Stress Addiction, a National Epidemic?

Long gone are the baby boomers, Gen Xer’s, Indigo Children and Dumpster Divers. Meet today’s new generation: The Stress Addicts.
As stress addicts and adrenaline junkies, many of us are living emotional charged lives triggered by doing more and buying more in order to be more. Some people intentionally live lives filled with drama and thrive on it because they enjoy riding the emotional roller coaster. The majority of us, however, become unwitting participants in the game of stress simply by the choices we make from what the world offers. In other words, stress is a natural by product of our modern lifestyles.
What is Stress?
Stress is real, and it can be a barrier to achieving balance, control, and a happier, better you. It’s caused by all of the things you juggle in life — money, relationships, schedules, family, work, your health, and more.
Webster dictionary defines stress as “a state resulting from a stress; especially: one of bodily or mental tension resulting from factors that tend to alter an existent equilibrium.” Dictionary.com defines stress as: “A specific response by the body to a stimulus, such as fear or pain that disturbs or interferes with the normal physiological equilibrium of an organism.”
Simply, stress means “imbalanced,” physically, mentally, emotionally or spiritually.

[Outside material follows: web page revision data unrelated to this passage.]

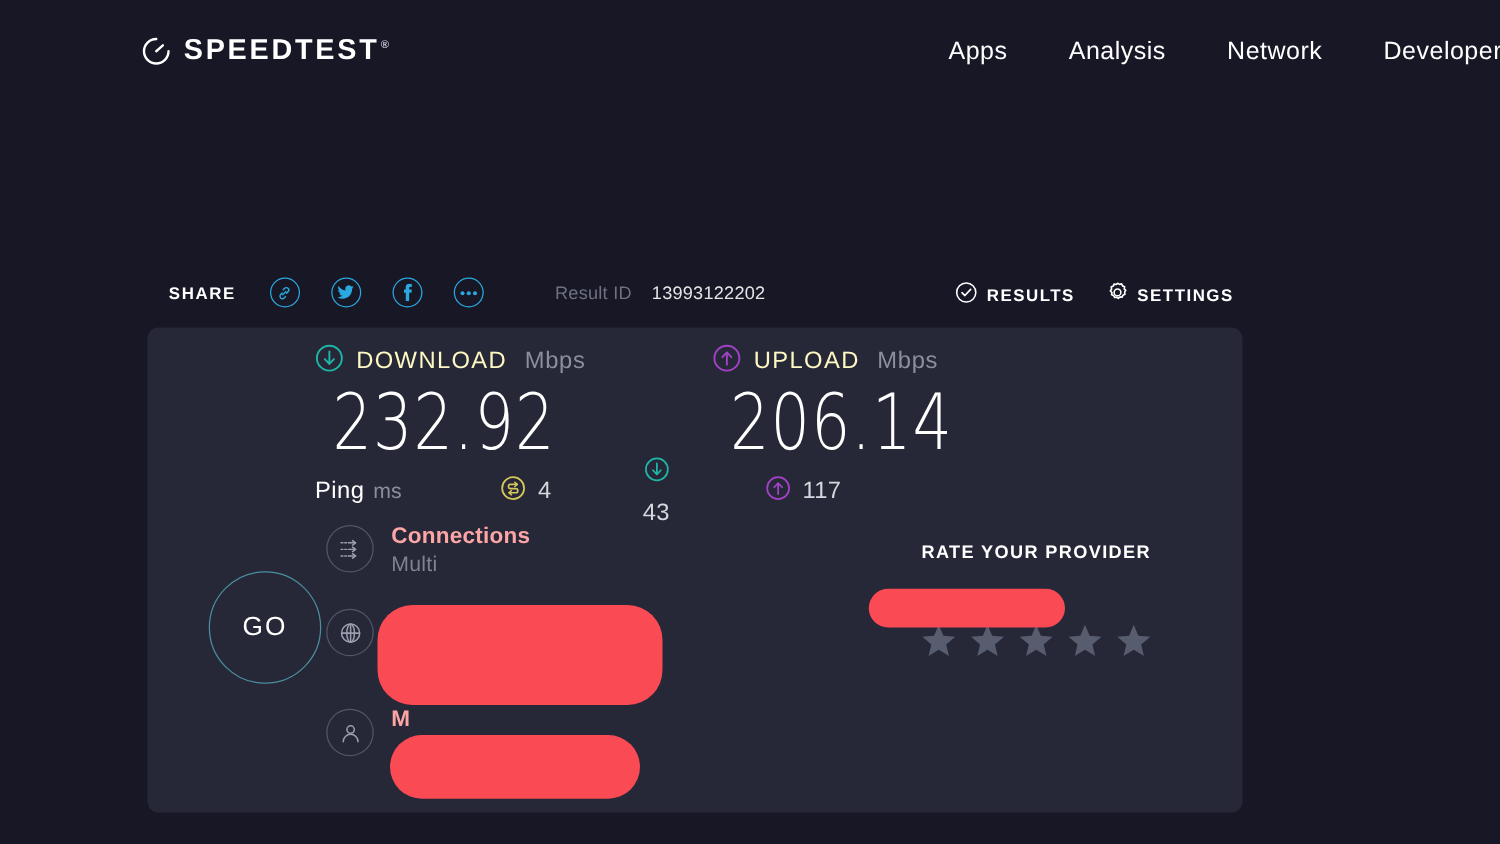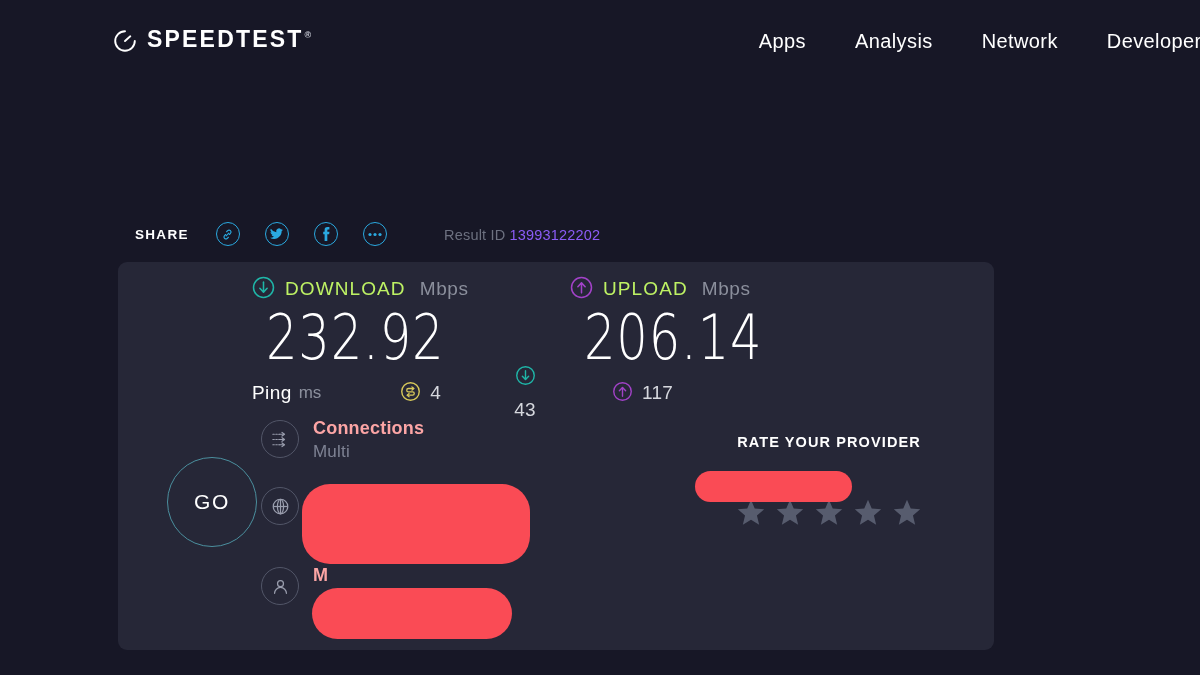--- a/index.html
+++ b/index.html
@@ -107,7 +107,7 @@
     letter-spacing: 0.2px;
   }
   .result-id .lbl { color: #6d7180; }
-  .result-id .val { color: #8b5cf6; margin-left: 4px; text-align: center; }
+  .result-id .val { color: #e5e5e5; margin-left: 16px; text-align: center; }
 
   .tool-right {
     position: absolute;

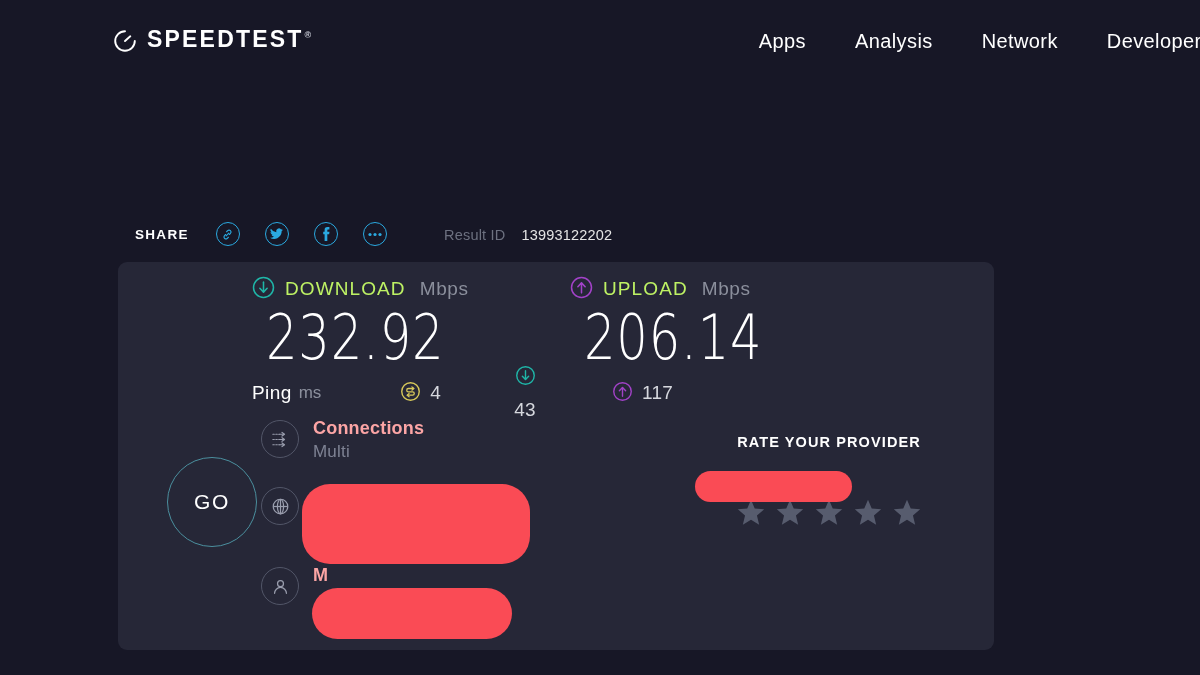--- a/index.html
+++ b/index.html
@@ -410,6 +410,29 @@
     <span class="lbl">Result ID</span><span class="val">13993122202</span>
   </div>
 
+  <div class="tool-right">
+    <div class="tool-btn">
+      <span>
+        <svg width="18" height="18" viewBox="0 0 20 20">
+          <circle cx="10" cy="10" r="8.5" fill="none" stroke="#ffffff" stroke-width="1.4"></circle>
+          <path d="M6.2 10.2 L8.8 12.7 L13.9 7.2" fill="none" stroke="#ffffff" stroke-width="1.5" stroke-linecap="round" stroke-linejoin="round"></path>
+        </svg>
+      </span>
+      <span class="txt">RESULTS</span>
+    </div>
+
+    <div class="tool-btn">
+      <span>
+        <svg width="18" height="18" viewBox="0 0 20 20">
+          <g fill="none" stroke="#ffffff" stroke-width="1.4" stroke-linejoin="round">
+            <path d="M10 2.2 11.6 3.1 13.4 2.7 14.2 4.4 15.9 5.1 15.6 6.9 16.9 8.2 15.9 9.7 16.2 11.5 14.5 12.3 13.8 14 12 13.7 10.6 14.9 9.2 13.9 7.4 14.2 6.6 12.5 4.9 11.8 5.2 10 3.9 8.6 4.9 7.2 4.6 5.4 6.3 4.6 7 2.9 8.8 3.2Z" transform="translate(-0.4,-0.5) scale(1.05)"></path>
+          </g>
+          <circle cx="10" cy="9.9" r="3" fill="none" stroke="#ffffff" stroke-width="1.4"></circle>
+        </svg>
+      </span>
+      <span class="txt">SETTINGS</span>
+    </div>
+  </div>
 
 </div>
 

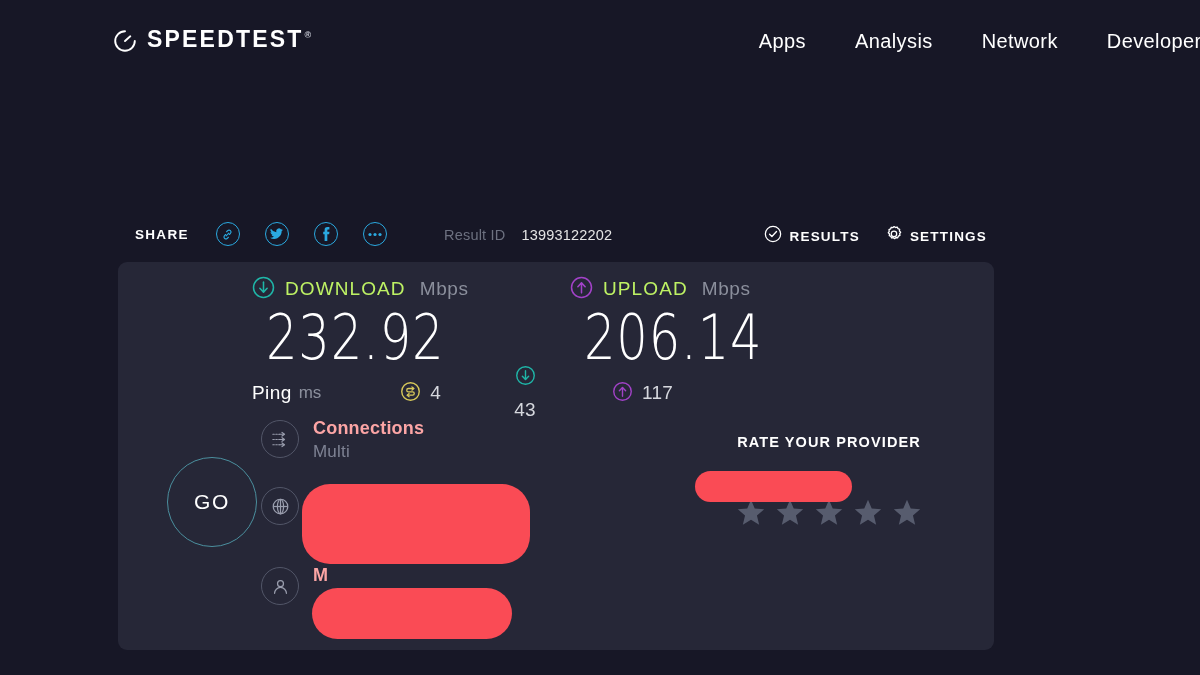--- a/index.html
+++ b/index.html
@@ -163,7 +163,7 @@
   .metric-title {
     font-size: 19px;
     letter-spacing: 1.1px;
-    color: #bef264;
+    color: #fef9c3;
     font-weight: 500;
   }
   .metric-unit {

Unfortunately stress is detrimental when imbalance occurs to our physical, mental, emotional and/or spiritual beings.
And stress is unhealthy. According to the American Medical Association, stress is the underlying cause of nearly ALL diseases. 43% of all doctor’s/hospital visits are stress related. And, stress has been implemented as a MAJOR factor in the 6 deadliest diseases; heart disease, cancer, diabetes, liver disease, kidney disease and stroke.

Breaking the Addiction - Stress Management
“Manage your stress or it will manage you,” states Loni Maye Orth, a Stress Reduction Practitioner and Biofeedback Technician. The key to conquering stress is to not conquer it at all, but rather to manage it. And the great news is is that Stress Management is very obtainable, extremely easy and completely customizable. If implemented in any form and to any degree, real results are measurable.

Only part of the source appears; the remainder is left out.